Dinkel - das klingt nach zweierlei: nach mächtig gesund und Reformhaus - und nach mächtig alt und Archäologie. Beides stimmt. Dinkel gehört zu den ältesten in Europa angebauten Getreidesorten. Seit über 3.700 Jahren ist es hier nachweisbar. Doch später verdrängten ihn andere Getreidesorten aus den Speiseplänen und von den Feldern der Europäer. Dabei ist er tatsächlich gesund.
Leicht bekömmlich sei der Dinkel, stimmungsaufhellend, gut gegen Stoffwechsel- und Verdauungsstörungen, unter anderem auch, weil er gut wasserlöslich ist. Anja Völkel könnte noch seitenlang so weitermachen. Macht sie auch. Warum ist es nur so schwer, ein gesundes Korn wieder populär zu machen? Vielleicht liegt es an ein paar alten Legenden aus den Backstuben und Küchen: “Leider wird das Backen mit Dinkel oft als schwierig angesehen”, schreibt Anja Völkel, “dem Teig werden schlechtere Backeigenschaften nachgesagt.”
Das hat – Anja Völkel verrät es – mit der Wasserzufuhr zu tun. Dinkel ist nicht nur pikant, er hat auch Charakter und will schonend behandelt werden. Wer das weiß, hat keine Probleme beim Backen, der freut sich eher auf ein Gelingen, bei dem der Körper tatsächlich Belohnung bekommt: Vitamine für den gesunden Aufbau von Gehirn, Leber und Muskelzellen. Ein bisschen Mühe beim Kneten gibt’s. Wer sich traut, wird belohnt. Ein Blick in die Küche: Ist alles da? Backofen, elektrisch? Backformen (nicht zu groß)? Alle Zutaten für die Grundrezepte: Mürbeteig, Quarkölteig, Hefeteig, Strudelteig, Brandteig?Dann kann es losgehen. Denn eines ist klar: Wer die Grundteige drauf hat, der packt den Rest spielend. Also lohnt es sich zu üben. Gutes Training macht den Küchenmeister. Oder die Meisterin. Je nachdem, wer im Haus die Schürze anhat. Es darf auch gewechselt werden. Nach den Grunddisziplinen gibt es ab Seite 30 die Kür. Und es sind durchaus Rezepte dabei, die man auch aus der gewohnten Bäckerei kennt. Man wechselt quasi ins Nebenfach, von den Pfannekuchen aus Weizenmehl zu den Holländischen Rosinenkrapfen aus Dinkelmehl.
Mohnstrizel, Milchhörnchen, Törtchen, Brezeln, Beerenkuchen. Alles ist möglich.
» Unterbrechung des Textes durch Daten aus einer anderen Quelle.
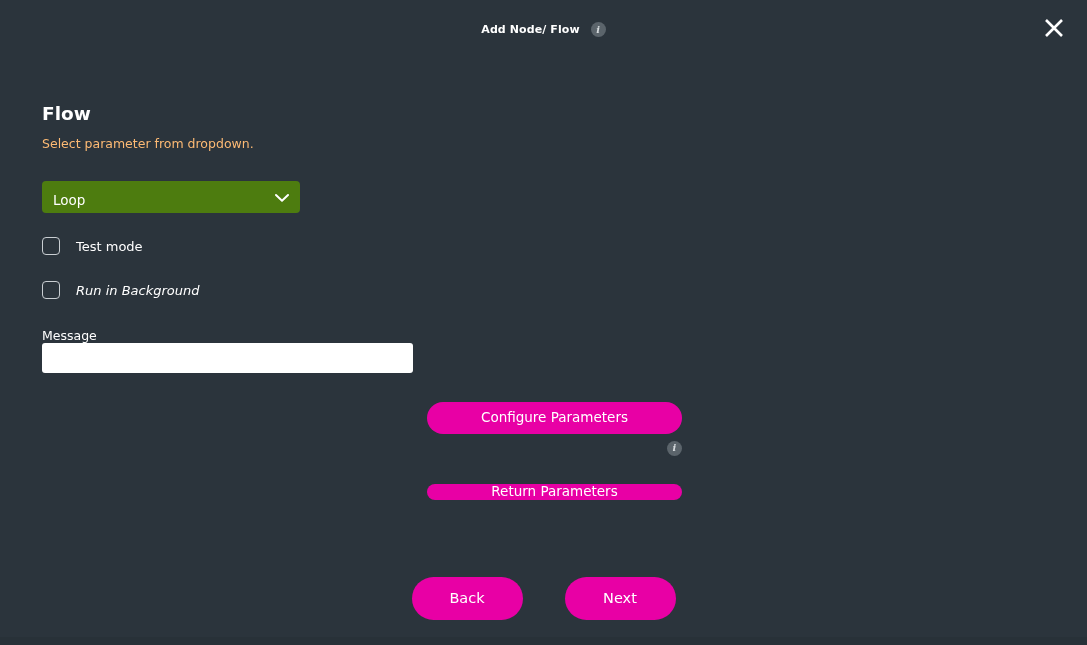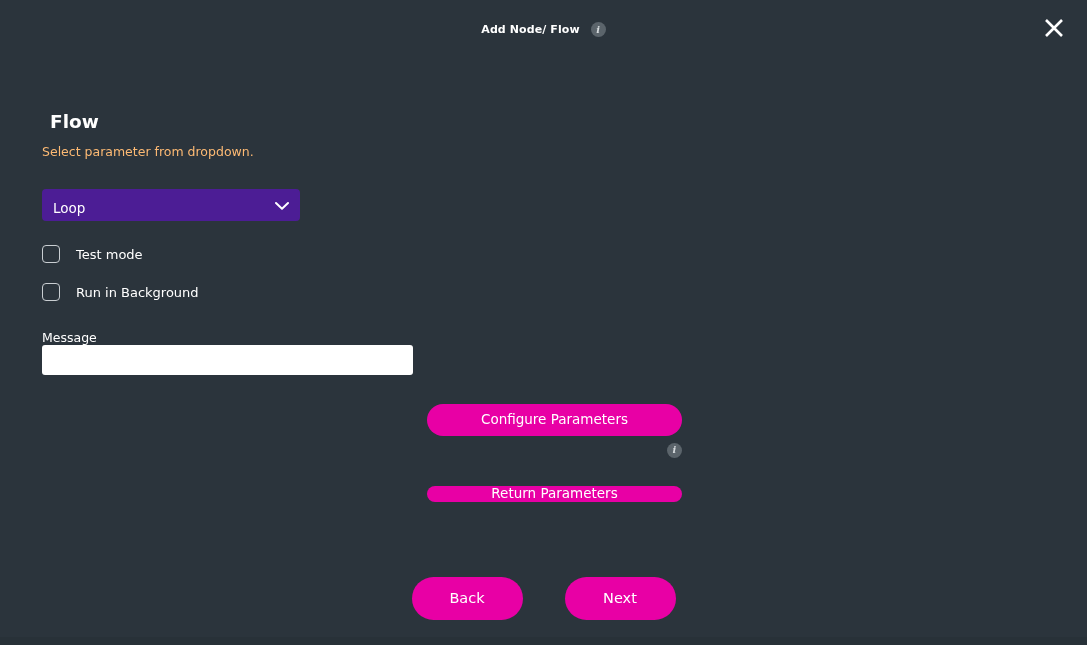--- a/index.html
+++ b/index.html
@@ -116,7 +116,7 @@
     font-size: 18.5px;
     font-weight: bold;
     color: #ffffff;
-    margin: 8px;
+    margin: 0;
     line-height: 1.1;
   }
   .section-sub {

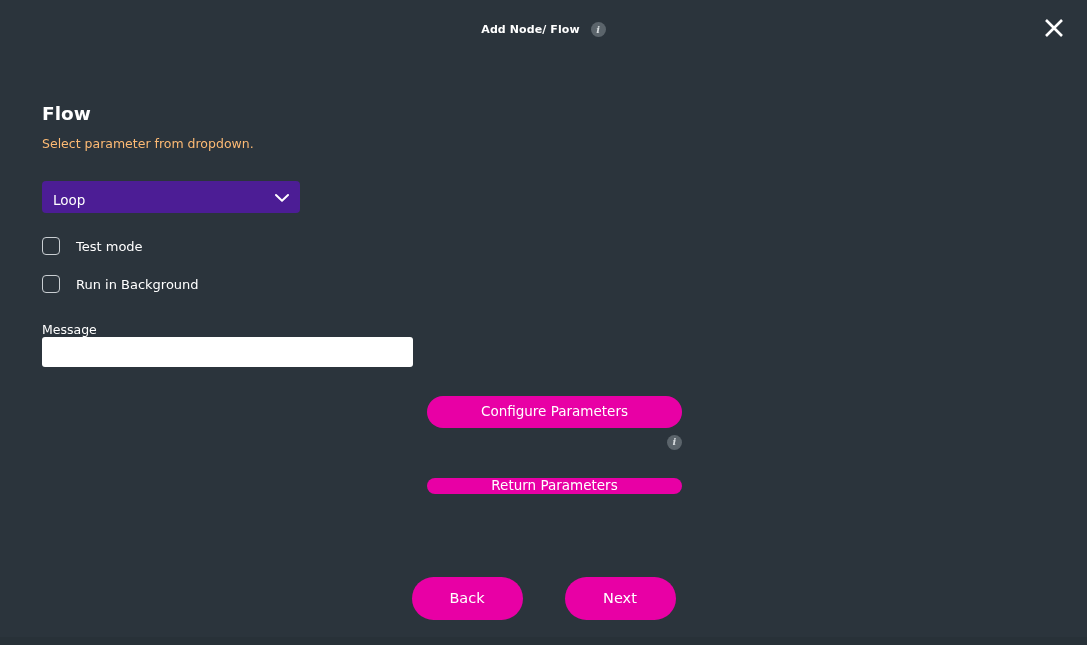--- a/index.html
+++ b/index.html
@@ -135,7 +135,7 @@
   .select-box {
     width: 100%;
     height: 32px;
-    background: #4c1d95;
+    background: #4d7c0f;
     border: none;
     border-radius: 4px;
     color: #ffffff;

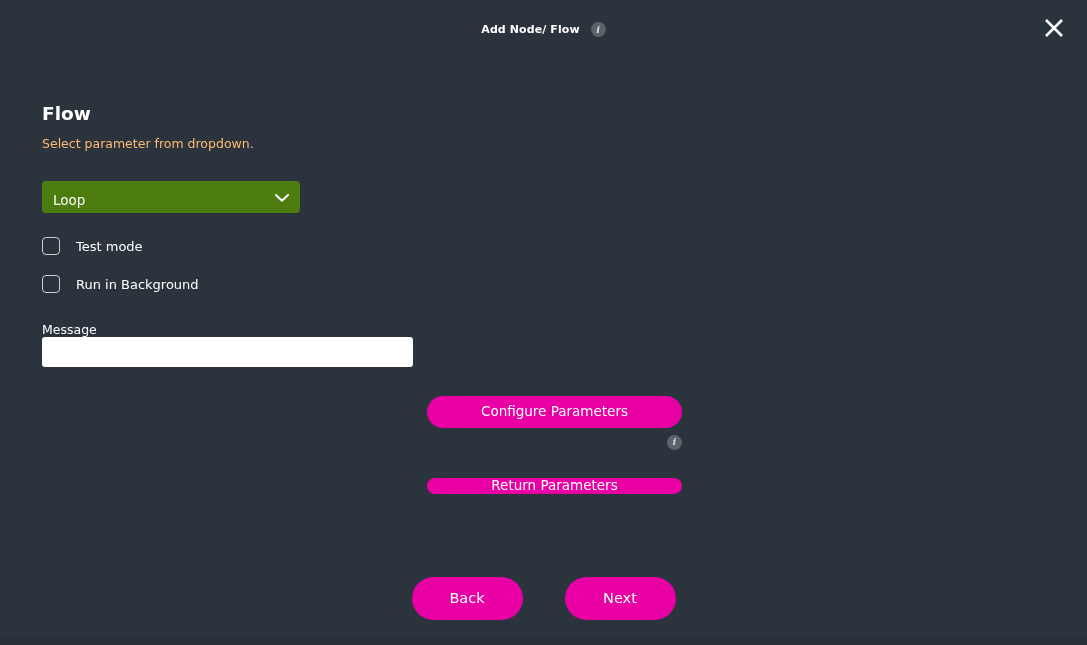--- a/index.html
+++ b/index.html
@@ -165,7 +165,7 @@
     width: max-content;
   }
   .check-row.first { margin-top: 24px; }
-  .check-row.second { margin-top: 20px; }
+  .check-row.second { margin-top: 26px; font-style: italic; }
   .checkbox {
     width: 18px;
     height: 18px;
Zitronenschnitten aus Dinkelmehl? Keine Frage. Auch Baguettes kann man so backen und dann füllen mit Oliven, Champignons, Tomaten, Mozzarella. Amerikaner, Honigkuchen oder Englisches Früchtebrot? Warum nicht. Spätestens bei Marillenringen, Franzbrötchen und Dinkelschnitten sollte der Umgang mit dem Dinkel zur Gewohnheit geworden sein. Der größte Teil des Büchleins besteht aus Rezepten, da und dort auch fotografisch verstärkt, damit auch der Skeptiker sieht: Es geht. Man kann backen mit Dinkel.
Feines Dinkelgebäck
Anja Völkel, Buchverlag für die Frau 2014, 5,00 Euro
Und wer verzweifelt, kann immer wieder nach vorn zurückkehren, die Hinweise zum schonenden Umgang mit Dinkel lesen. Vielleicht ist es das, was jetzt zu lernen ist: Respekt vor dem Material, mit dem man arbeitet. Schnell-schnell und husch-husch sind kein guter Ratschlag in der Küche. Schnell kann man werden, wenn die Königsdisziplin Dinkel geübt ist. Das wird bei Manchem schneller klappen, weil sie oder er das berühmte Händchen dafür haben. Andere werden wieder verzweifelt mit ihrer Unruhe und Ungeduld kämpfen: Das muss doch werden! – Muss es nicht. Darf es. Dann glücken auch die Knabbereien zu den Festen – Süße Lämmchen zu Ostern zum Beispiel oder Weihnachtssterne.- Aber weil es gerade Sommer wird, drängen sich Beerentörtchen oder Haweiibrötchen für den Grillabend geradezu auf. Alles mit Dinkel. Schön pikant.